[Start of section]
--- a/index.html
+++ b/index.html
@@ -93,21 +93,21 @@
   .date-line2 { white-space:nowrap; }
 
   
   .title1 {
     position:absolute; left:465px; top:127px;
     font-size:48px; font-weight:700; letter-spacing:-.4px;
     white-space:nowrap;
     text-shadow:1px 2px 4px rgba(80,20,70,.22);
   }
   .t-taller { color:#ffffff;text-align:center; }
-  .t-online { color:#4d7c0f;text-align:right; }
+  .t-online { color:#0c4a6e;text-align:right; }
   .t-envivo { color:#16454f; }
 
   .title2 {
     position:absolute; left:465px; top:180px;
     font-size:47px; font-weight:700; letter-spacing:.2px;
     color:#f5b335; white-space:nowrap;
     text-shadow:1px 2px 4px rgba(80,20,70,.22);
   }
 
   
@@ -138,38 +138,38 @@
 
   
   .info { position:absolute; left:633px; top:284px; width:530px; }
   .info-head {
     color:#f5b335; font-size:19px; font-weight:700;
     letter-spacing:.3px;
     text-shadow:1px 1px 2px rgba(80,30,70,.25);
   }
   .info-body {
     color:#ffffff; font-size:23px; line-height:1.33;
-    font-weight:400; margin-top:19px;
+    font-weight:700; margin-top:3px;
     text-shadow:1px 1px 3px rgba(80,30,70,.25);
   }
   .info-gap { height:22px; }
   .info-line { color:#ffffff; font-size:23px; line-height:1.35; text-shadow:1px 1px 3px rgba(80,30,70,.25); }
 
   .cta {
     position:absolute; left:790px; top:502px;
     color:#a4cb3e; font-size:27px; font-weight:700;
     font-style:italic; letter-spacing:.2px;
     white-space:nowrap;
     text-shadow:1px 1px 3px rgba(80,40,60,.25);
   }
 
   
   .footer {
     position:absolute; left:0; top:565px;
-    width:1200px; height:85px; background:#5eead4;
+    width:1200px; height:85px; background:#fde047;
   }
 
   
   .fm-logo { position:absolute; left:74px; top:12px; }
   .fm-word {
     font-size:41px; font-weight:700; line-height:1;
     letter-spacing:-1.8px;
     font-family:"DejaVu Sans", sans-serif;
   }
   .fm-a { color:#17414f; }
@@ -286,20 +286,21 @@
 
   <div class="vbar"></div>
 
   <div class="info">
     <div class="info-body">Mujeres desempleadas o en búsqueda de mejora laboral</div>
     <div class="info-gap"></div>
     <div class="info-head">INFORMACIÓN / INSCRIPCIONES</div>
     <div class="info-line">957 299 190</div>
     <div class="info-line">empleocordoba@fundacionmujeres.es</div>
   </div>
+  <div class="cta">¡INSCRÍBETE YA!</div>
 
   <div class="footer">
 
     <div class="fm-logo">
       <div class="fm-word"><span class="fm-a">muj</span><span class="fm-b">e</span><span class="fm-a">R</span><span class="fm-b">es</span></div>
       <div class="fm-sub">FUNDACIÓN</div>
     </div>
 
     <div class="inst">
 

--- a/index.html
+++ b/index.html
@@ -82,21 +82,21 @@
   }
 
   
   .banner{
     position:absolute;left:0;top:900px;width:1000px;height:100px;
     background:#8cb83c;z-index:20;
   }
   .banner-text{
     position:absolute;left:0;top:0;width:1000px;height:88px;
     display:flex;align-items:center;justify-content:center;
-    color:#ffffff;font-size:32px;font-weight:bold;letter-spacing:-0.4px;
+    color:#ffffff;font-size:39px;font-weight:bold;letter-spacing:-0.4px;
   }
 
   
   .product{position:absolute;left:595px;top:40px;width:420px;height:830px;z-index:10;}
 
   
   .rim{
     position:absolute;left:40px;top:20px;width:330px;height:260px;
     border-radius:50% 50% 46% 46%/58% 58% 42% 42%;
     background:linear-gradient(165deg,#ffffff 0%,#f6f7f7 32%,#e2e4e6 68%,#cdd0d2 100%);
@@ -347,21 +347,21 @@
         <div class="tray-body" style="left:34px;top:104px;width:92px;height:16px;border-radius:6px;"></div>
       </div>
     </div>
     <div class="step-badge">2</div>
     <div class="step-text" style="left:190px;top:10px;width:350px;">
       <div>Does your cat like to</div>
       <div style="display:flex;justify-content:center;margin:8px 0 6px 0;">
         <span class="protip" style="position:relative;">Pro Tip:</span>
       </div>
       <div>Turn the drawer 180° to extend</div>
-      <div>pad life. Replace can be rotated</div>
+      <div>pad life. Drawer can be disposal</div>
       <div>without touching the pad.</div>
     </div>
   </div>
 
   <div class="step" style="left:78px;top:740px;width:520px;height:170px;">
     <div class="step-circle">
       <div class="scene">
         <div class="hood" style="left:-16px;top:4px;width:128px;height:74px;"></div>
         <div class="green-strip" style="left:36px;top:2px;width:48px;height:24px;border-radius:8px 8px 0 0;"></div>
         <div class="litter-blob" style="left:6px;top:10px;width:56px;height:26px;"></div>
[End of section]
*The task*
Pull out every line above that holds the word "white".

*Solution to this task*
   .date-line2 { white-space:nowrap; }
     white-space:nowrap;
     color:#f5b335; white-space:nowrap;
     white-space:nowrap;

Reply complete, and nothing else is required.